日産は11月29日、電動車対応で2026年までに2兆円を投資すると発表しました。従来電池より高性能で航続距離を伸ばせる全固体電池を搭載した電気自動車(EV)を28年度に販売し、30年度までにEV15車種を含む電動車23種を投入します。電動車比率は高級車ブランド「インフィニティ」も含めた車種数で現在の10%強から50%以上に増やします。米中で販売するインフィニティをEVの中心とします。

一方のトヨタは12月14日、電気自動車(EV)の世界販売台数を2030年に350万台に、またバッテリー(電池)を含めたEVへの投資を4兆円規模にすることを発表しました。「EVに後ろ向き」とさえ言われてきたトヨタが、初めてEVのみの投資枠を公表したことで市場関係者の懸念は払拭されました。また、高級車「レクサス」ブランドは2035年に世界で100%をEVにします。

日産とトヨタが経営資源をEVにより配分することで、EV専業の米テスラ、またGM、VWなど世界の競合に対抗していきます。


②オミクロン感染拡大

新型コロナウイルスの新変異型「オミクロン型」が欧米で猛威を振るっています。

感染者の急増で、オランダは12月19日からロックダウン(都市封鎖)を決定、映画館などが22年1月14日まで、学校も同1月9日まで閉鎖することになります。

英国では新規のオミクロン感染者が1万人を超え、首都ロンドンのカーン市長は、12月18日、「重大事態」を宣言しました。行政や警察など公的機関の態勢強化を求めるもので1月の流行時にも宣言しました。

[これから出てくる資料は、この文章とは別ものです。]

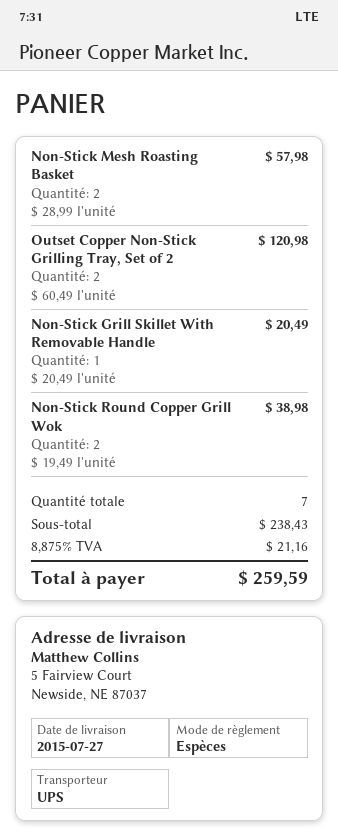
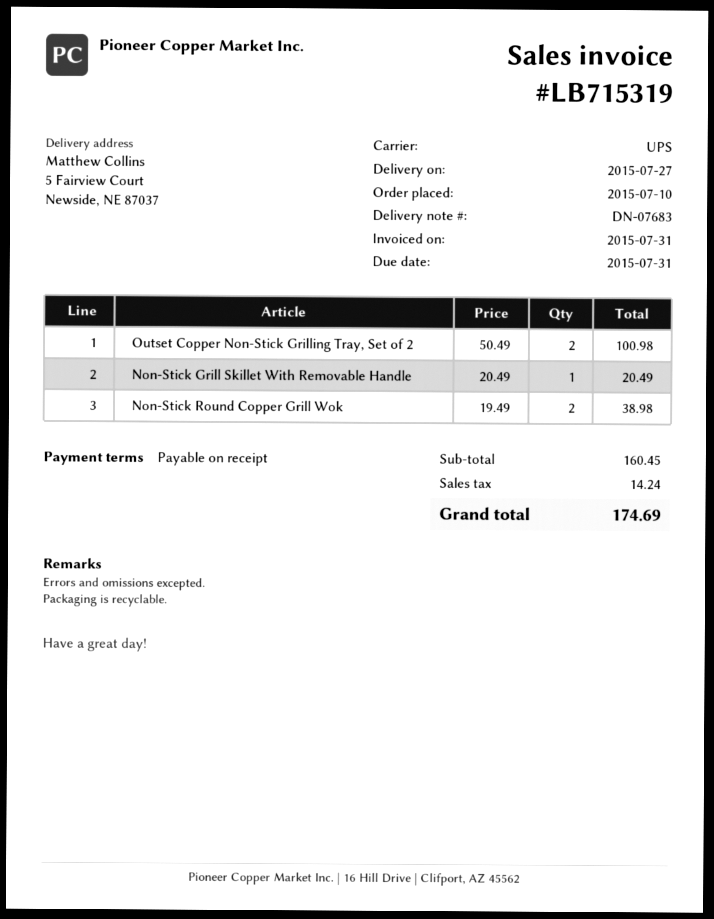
Non-Stick Mesh Roasting Basket: 2 x 28.99 = 57.98 -> none
Outset Copper Non-Stick Grilling Tray, Set of 2: 2 x 60.49 = 120.98 -> 2 x 50.49 = 100.98
subtotal: 238.43 -> 160.45
tax: 21.16 -> 14.24
total: 259.59 -> 174.69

英国の感染拡大を受け、ドイツ・フランスでは英国からの渡航を停止しました。また、イタリアでは新たな行動規制を検討しています。

行動規制は年末年始の消費、人の移動を抑制し、経済再開の重荷になることは避けられません。

12月21日現在、世界106ヵ国でオミクロン型感染が確認されています。

日本国内でも徐々に新規感染者が増えています。今後の動向を注視する必要があります。


③英・米・日、中銀の金融政策

12月15日、米FRBはFOMCで、米国債などの資産購入するテーパリングの加速を決定しました。終了時期の想定を2022年6月から同3月に前倒し、22年中に計3回の利上げを見込みます。インフレが長引き、1ヵ月前に始めたばかりの緩和縮小を速める異例の軌道修正を迫られました。

翌12月16日、英BOEは政策金利を0.15%引き上げて年0.25%にすると発表しました。日米欧の主要4中銀で利上げしたのは、BOEが初めてになります。米国同様、インフレ対策です。

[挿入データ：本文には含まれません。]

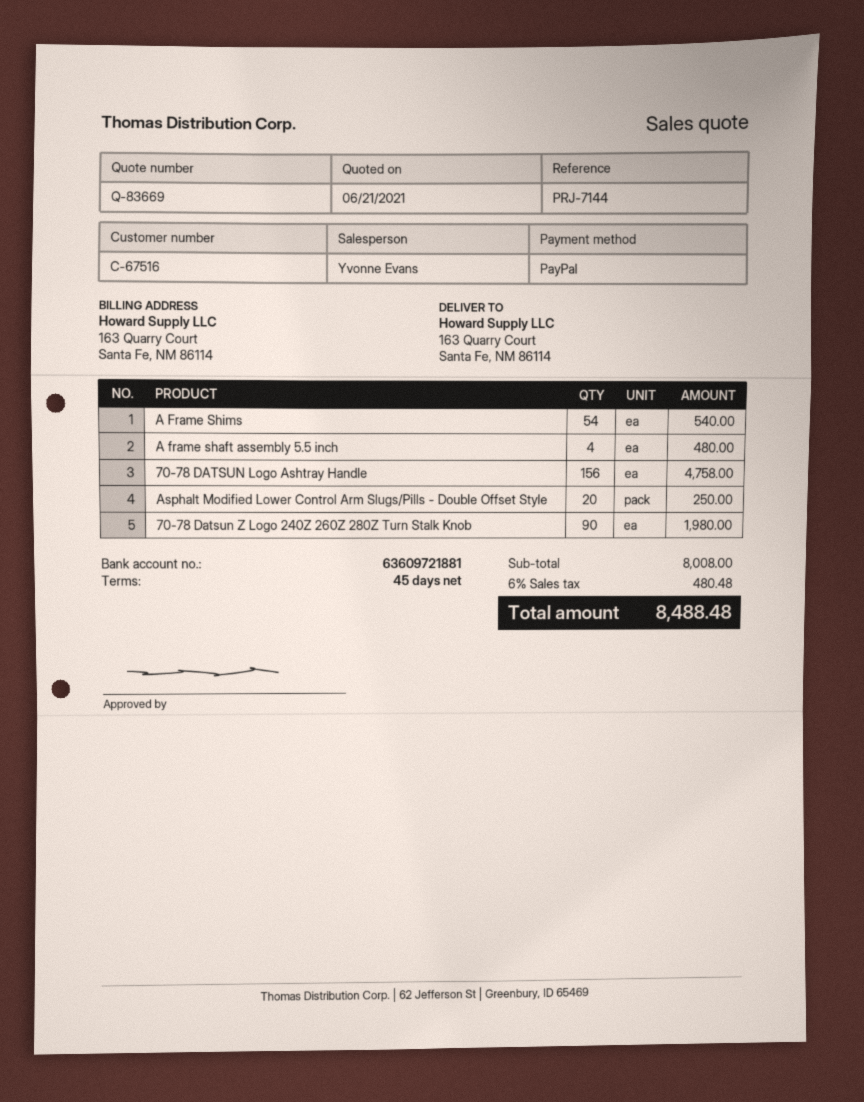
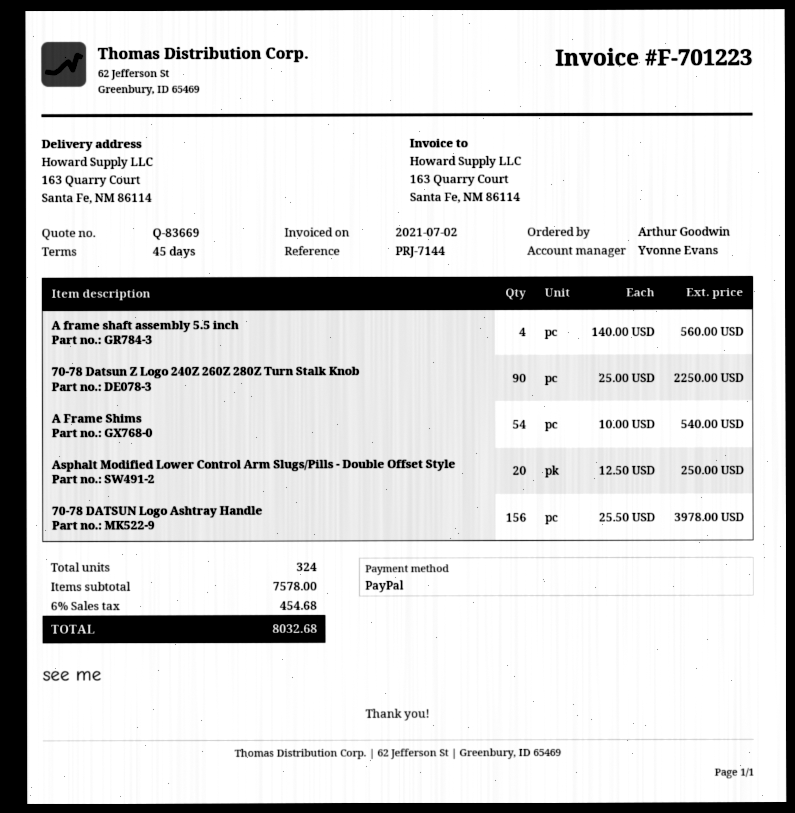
A frame shaft assembly 5.5 inch: 4 for 480.00 -> 4 for 560.00
70-78 DATSUN Logo Ashtray Handle: 156 for 4758.00 -> 156 for 3978.00
70-78 Datsun Z Logo 240Z 260Z 280Z Turn Stalk Knob: 90 for 1980.00 -> 90 for 2250.00
subtotal: 8008.00 -> 7578.00
tax: 6% = 480.48 -> 6% = 454.68
total: 8488.48 -> 8032.68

また、同日、ECBは理事会で、コロナ危機で導入した緊急買取制度による新規資産購入を2022年3月末で打ち切ると決定しました。

反面、日銀は長引く金融緩和のジレンマに陥っています。欧米が利上げにカジを切る一方、日本国内の消費者物価は鈍いままで大規模緩和を継続します。金融政策の方向の違いは円安を招き、エネルギー価格と併せ輸入価格が高騰する「悪いインフレ」をもたらします。

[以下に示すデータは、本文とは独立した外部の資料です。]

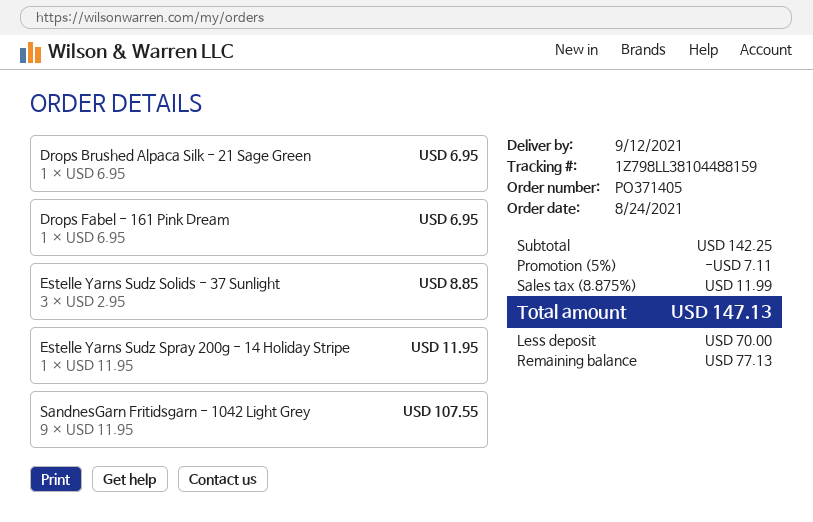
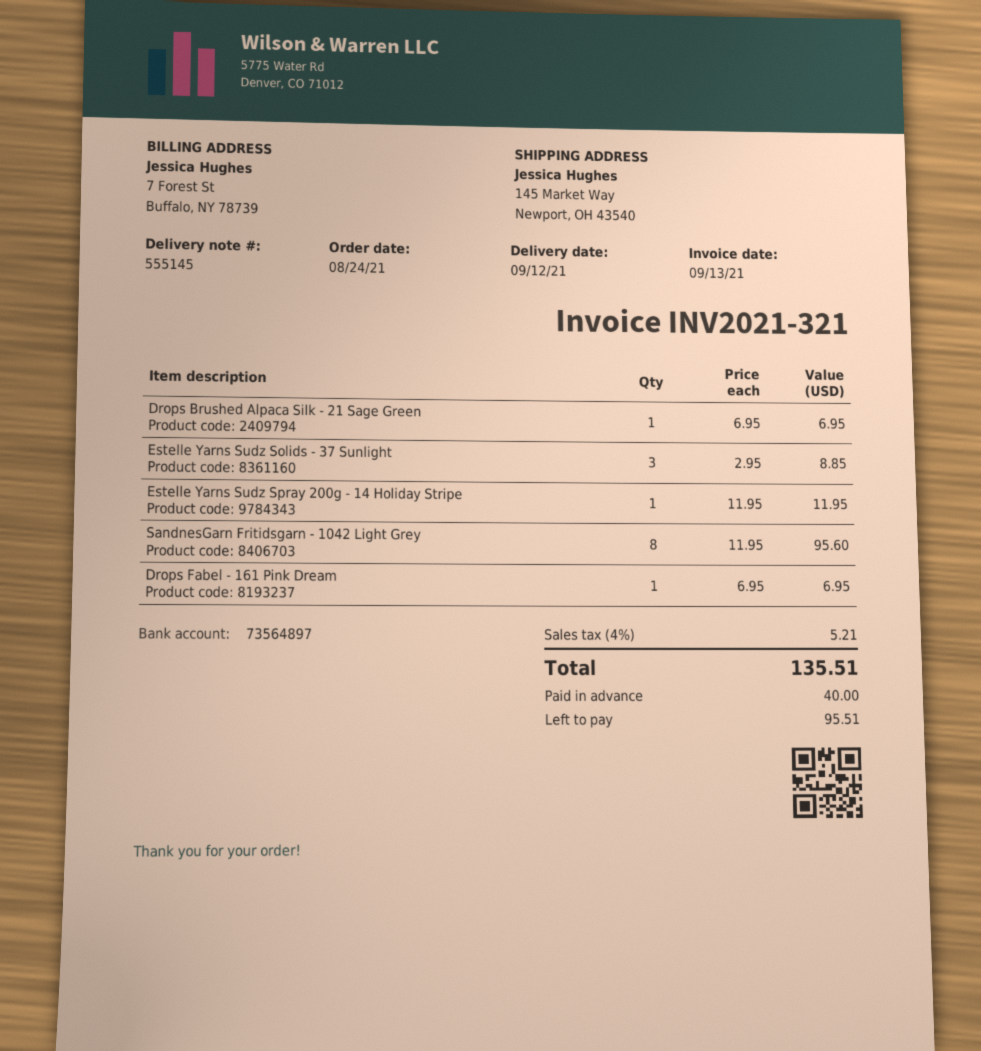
SandnesGarn Fritidsgarn - 1042 Light Grey: 9 x 11.95 = 107.55 -> 8 x 11.95 = 95.60
discount: 5% = 7.11 -> none
tax: 8.875% = 11.99 -> 4% = 5.21
total: 147.13 -> 135.51
deposit: 70.00 -> 40.00
balance: 77.13 -> 95.51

金融政策の正常化を目指すならば、日本経済は成長戦略によって緩和縮小への耐性を早期につける必要があります。

※FRB=米連邦準備理事会
※FOMC=米連邦公開市場委員会
※テーパリング=量的緩和縮小
※BOE=イングランド銀行
※ECB=欧州中央銀行


④国内マンション市場と外資系動向

首都圏の新築マンション市場が活況です。不動産経済研究所によると、2022年の発売戸数が21年比4.6%増の3万4千戸になる見通しです。コロナ感染拡大前の19年(3万1238戸)を2年連続で上回ります。但し、販売実態をつぶさにみると、3つの懸念が浮かび上がります。

3つの懸念とは、価格、面積、コストです。

【価格】
23区内のマンションの平均価格は8327万円(21年1~11月)。一方、20年の平均年収(全国)は433万円。単純計算であるが年収の19倍に達しています。

【面積】
若年層が購入主体となる郊外のマンションの住戸面積が狭くなってきています。横浜・川崎エリアでは20年に65.77㎡だったのが21年には64.38㎡になりました。

【コスト】
開発事業者にとって、コスト高が収束するメドが立っていないことです。特に東京23区内では、マンション適地である「出物」が少ない状態が続いています。


このような状況下でも、外資系企業の日本の不動産への投資は続いています。
直近ではドイツの保険大手アリアンツが今後2~3年で、日本の賃貸マンションに2200億円投資します。他にも米ブラックストーン、KKRなども日本の不動産への投資を継続する見込みです。